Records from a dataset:

=== Begin Enclosure ===

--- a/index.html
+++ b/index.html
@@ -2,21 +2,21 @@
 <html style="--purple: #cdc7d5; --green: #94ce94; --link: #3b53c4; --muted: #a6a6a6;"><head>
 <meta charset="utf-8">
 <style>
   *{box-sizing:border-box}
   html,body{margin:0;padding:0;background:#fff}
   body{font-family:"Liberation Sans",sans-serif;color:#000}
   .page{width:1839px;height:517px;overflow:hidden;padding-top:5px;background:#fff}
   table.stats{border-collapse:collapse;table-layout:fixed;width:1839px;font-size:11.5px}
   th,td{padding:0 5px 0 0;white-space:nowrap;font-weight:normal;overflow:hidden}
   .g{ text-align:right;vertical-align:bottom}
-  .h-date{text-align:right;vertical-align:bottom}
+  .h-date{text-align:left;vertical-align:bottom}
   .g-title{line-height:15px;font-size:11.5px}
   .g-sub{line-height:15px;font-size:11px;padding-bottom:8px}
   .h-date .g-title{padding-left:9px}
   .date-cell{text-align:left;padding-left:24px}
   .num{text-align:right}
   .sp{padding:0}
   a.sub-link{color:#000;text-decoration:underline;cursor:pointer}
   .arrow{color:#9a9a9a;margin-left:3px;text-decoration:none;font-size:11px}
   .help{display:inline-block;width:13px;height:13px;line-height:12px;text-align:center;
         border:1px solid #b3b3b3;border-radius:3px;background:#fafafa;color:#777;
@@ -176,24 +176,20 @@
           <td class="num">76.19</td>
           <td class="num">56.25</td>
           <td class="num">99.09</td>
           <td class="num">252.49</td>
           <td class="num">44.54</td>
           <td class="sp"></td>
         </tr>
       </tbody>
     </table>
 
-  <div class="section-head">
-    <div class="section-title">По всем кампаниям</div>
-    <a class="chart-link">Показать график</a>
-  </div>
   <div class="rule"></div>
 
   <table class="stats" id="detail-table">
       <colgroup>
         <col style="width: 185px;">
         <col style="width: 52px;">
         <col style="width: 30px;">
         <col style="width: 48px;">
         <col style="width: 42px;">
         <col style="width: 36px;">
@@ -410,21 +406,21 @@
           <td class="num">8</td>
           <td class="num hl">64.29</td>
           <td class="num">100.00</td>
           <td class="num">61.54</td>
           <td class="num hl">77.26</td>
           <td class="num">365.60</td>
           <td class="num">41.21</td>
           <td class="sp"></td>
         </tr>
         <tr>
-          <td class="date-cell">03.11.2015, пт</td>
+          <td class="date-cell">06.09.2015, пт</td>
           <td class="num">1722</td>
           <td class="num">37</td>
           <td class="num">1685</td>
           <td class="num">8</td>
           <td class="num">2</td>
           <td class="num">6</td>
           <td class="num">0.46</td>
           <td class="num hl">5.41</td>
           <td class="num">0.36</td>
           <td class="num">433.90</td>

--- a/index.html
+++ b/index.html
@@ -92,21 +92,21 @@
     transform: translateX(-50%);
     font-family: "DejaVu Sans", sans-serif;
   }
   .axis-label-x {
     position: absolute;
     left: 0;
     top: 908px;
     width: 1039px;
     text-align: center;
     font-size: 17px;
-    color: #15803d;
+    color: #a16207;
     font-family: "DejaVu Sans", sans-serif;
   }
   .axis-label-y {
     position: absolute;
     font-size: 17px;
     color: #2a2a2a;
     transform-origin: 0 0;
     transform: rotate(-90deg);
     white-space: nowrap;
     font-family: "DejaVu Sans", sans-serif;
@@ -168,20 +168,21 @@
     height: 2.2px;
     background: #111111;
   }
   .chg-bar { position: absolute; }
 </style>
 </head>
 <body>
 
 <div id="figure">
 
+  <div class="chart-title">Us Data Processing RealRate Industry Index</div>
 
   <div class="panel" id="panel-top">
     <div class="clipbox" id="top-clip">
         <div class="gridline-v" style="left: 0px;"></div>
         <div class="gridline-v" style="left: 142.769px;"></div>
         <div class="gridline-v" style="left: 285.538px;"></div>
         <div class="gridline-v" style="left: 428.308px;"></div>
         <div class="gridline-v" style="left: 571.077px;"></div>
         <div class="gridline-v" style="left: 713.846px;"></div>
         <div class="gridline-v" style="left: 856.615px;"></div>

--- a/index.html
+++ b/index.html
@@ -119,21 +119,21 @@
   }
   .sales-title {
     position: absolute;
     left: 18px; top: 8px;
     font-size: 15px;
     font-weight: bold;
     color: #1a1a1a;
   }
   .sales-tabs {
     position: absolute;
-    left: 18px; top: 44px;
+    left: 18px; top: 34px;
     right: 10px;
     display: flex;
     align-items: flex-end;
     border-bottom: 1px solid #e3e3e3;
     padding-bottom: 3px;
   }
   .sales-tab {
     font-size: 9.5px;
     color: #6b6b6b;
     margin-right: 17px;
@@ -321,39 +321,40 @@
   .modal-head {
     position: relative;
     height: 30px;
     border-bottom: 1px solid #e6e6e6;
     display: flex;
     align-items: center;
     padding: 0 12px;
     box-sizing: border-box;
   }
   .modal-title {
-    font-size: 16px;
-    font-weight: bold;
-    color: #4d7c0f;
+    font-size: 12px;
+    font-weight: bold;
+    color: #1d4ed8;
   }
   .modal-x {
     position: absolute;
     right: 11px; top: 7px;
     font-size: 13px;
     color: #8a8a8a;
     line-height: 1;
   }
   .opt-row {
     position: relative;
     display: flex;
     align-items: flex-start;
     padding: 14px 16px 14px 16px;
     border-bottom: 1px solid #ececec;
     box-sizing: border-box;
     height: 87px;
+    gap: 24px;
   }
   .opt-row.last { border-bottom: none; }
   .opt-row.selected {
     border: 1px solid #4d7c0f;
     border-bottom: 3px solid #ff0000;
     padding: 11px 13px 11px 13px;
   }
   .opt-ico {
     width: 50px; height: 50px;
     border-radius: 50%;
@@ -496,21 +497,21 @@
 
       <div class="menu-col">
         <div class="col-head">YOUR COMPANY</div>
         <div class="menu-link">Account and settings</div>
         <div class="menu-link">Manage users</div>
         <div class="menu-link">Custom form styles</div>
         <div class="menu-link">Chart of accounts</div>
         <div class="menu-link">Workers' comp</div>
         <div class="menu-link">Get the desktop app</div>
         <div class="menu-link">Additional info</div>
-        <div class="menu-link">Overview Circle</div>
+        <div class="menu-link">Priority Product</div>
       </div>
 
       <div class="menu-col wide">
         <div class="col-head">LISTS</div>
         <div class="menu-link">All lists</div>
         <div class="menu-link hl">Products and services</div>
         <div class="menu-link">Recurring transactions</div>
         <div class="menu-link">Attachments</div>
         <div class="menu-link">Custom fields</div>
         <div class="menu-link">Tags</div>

=== End Enclosure ===

◆ What you will do
The entries above are to be output exactly as they appear.

◆ Written response
--- a/index.html
+++ b/index.html
@@ -2,21 +2,21 @@
 <html style="--purple: #cdc7d5; --green: #94ce94; --link: #3b53c4; --muted: #a6a6a6;"><head>
 <meta charset="utf-8">
 <style>
   *{box-sizing:border-box}
   html,body{margin:0;padding:0;background:#fff}
   body{font-family:"Liberation Sans",sans-serif;color:#000}
   .page{width:1839px;height:517px;overflow:hidden;padding-top:5px;background:#fff}
   table.stats{border-collapse:collapse;table-layout:fixed;width:1839px;font-size:11.5px}
   th,td{padding:0 5px 0 0;white-space:nowrap;font-weight:normal;overflow:hidden}
   .g{ text-align:right;vertical-align:bottom}
-  .h-date{text-align:right;vertical-align:bottom}
+  .h-date{text-align:left;vertical-align:bottom}
   .g-title{line-height:15px;font-size:11.5px}
   .g-sub{line-height:15px;font-size:11px;padding-bottom:8px}
   .h-date .g-title{padding-left:9px}
   .date-cell{text-align:left;padding-left:24px}
   .num{text-align:right}
   .sp{padding:0}
   a.sub-link{color:#000;text-decoration:underline;cursor:pointer}
   .arrow{color:#9a9a9a;margin-left:3px;text-decoration:none;font-size:11px}
   .help{display:inline-block;width:13px;height:13px;line-height:12px;text-align:center;
         border:1px solid #b3b3b3;border-radius:3px;background:#fafafa;color:#777;
@@ -176,24 +176,20 @@
           <td class="num">76.19</td>
           <td class="num">56.25</td>
           <td class="num">99.09</td>
           <td class="num">252.49</td>
           <td class="num">44.54</td>
           <td class="sp"></td>
         </tr>
       </tbody>
     </table>
 
-  <div class="section-head">
-    <div class="section-title">По всем кампаниям</div>
-    <a class="chart-link">Показать график</a>
-  </div>
   <div class="rule"></div>
 
   <table class="stats" id="detail-table">
       <colgroup>
         <col style="width: 185px;">
         <col style="width: 52px;">
         <col style="width: 30px;">
         <col style="width: 48px;">
         <col style="width: 42px;">
         <col style="width: 36px;">
@@ -410,21 +406,21 @@
           <td class="num">8</td>
           <td class="num hl">64.29</td>
           <td class="num">100.00</td>
           <td class="num">61.54</td>
           <td class="num hl">77.26</td>
           <td class="num">365.60</td>
           <td class="num">41.21</td>
           <td class="sp"></td>
         </tr>
         <tr>
-          <td class="date-cell">03.11.2015, пт</td>
+          <td class="date-cell">06.09.2015, пт</td>
           <td class="num">1722</td>
           <td class="num">37</td>
           <td class="num">1685</td>
           <td class="num">8</td>
           <td class="num">2</td>
           <td class="num">6</td>
           <td class="num">0.46</td>
           <td class="num hl">5.41</td>
           <td class="num">0.36</td>
           <td class="num">433.90</td>

--- a/index.html
+++ b/index.html
@@ -92,21 +92,21 @@
     transform: translateX(-50%);
     font-family: "DejaVu Sans", sans-serif;
   }
   .axis-label-x {
     position: absolute;
     left: 0;
     top: 908px;
     width: 1039px;
     text-align: center;
     font-size: 17px;
-    color: #15803d;
+    color: #a16207;
     font-family: "DejaVu Sans", sans-serif;
   }
   .axis-label-y {
     position: absolute;
     font-size: 17px;
     color: #2a2a2a;
     transform-origin: 0 0;
     transform: rotate(-90deg);
     white-space: nowrap;
     font-family: "DejaVu Sans", sans-serif;
@@ -168,20 +168,21 @@
     height: 2.2px;
     background: #111111;
   }
   .chg-bar { position: absolute; }
 </style>
 </head>
 <body>
 
 <div id="figure">
 
+  <div class="chart-title">Us Data Processing RealRate Industry Index</div>
 
   <div class="panel" id="panel-top">
     <div class="clipbox" id="top-clip">
         <div class="gridline-v" style="left: 0px;"></div>
         <div class="gridline-v" style="left: 142.769px;"></div>
         <div class="gridline-v" style="left: 285.538px;"></div>
         <div class="gridline-v" style="left: 428.308px;"></div>
         <div class="gridline-v" style="left: 571.077px;"></div>
         <div class="gridline-v" style="left: 713.846px;"></div>
         <div class="gridline-v" style="left: 856.615px;"></div>

--- a/index.html
+++ b/index.html
@@ -119,21 +119,21 @@
   }
   .sales-title {
     position: absolute;
     left: 18px; top: 8px;
     font-size: 15px;
     font-weight: bold;
     color: #1a1a1a;
   }
   .sales-tabs {
     position: absolute;
-    left: 18px; top: 44px;
+    left: 18px; top: 34px;
     right: 10px;
     display: flex;
     align-items: flex-end;
     border-bottom: 1px solid #e3e3e3;
     padding-bottom: 3px;
   }
   .sales-tab {
     font-size: 9.5px;
     color: #6b6b6b;
     margin-right: 17px;
@@ -321,39 +321,40 @@
   .modal-head {
     position: relative;
     height: 30px;
     border-bottom: 1px solid #e6e6e6;
     display: flex;
     align-items: center;
     padding: 0 12px;
     box-sizing: border-box;
   }
   .modal-title {
-    font-size: 16px;
-    font-weight: bold;
-    color: #4d7c0f;
+    font-size: 12px;
+    font-weight: bold;
+    color: #1d4ed8;
   }
   .modal-x {
     position: absolute;
     right: 11px; top: 7px;
     font-size: 13px;
     color: #8a8a8a;
     line-height: 1;
   }
   .opt-row {
     position: relative;
     display: flex;
     align-items: flex-start;
     padding: 14px 16px 14px 16px;
     border-bottom: 1px solid #ececec;
     box-sizing: border-box;
     height: 87px;
+    gap: 24px;
   }
   .opt-row.last { border-bottom: none; }
   .opt-row.selected {
     border: 1px solid #4d7c0f;
     border-bottom: 3px solid #ff0000;
     padding: 11px 13px 11px 13px;
   }
   .opt-ico {
     width: 50px; height: 50px;
     border-radius: 50%;
@@ -496,21 +497,21 @@
 
       <div class="menu-col">
         <div class="col-head">YOUR COMPANY</div>
         <div class="menu-link">Account and settings</div>
         <div class="menu-link">Manage users</div>
         <div class="menu-link">Custom form styles</div>
         <div class="menu-link">Chart of accounts</div>
         <div class="menu-link">Workers' comp</div>
         <div class="menu-link">Get the desktop app</div>
         <div class="menu-link">Additional info</div>
-        <div class="menu-link">Overview Circle</div>
+        <div class="menu-link">Priority Product</div>
       </div>
 
       <div class="menu-col wide">
         <div class="col-head">LISTS</div>
         <div class="menu-link">All lists</div>
         <div class="menu-link hl">Products and services</div>
         <div class="menu-link">Recurring transactions</div>
         <div class="menu-link">Attachments</div>
         <div class="menu-link">Custom fields</div>
         <div class="menu-link">Tags</div>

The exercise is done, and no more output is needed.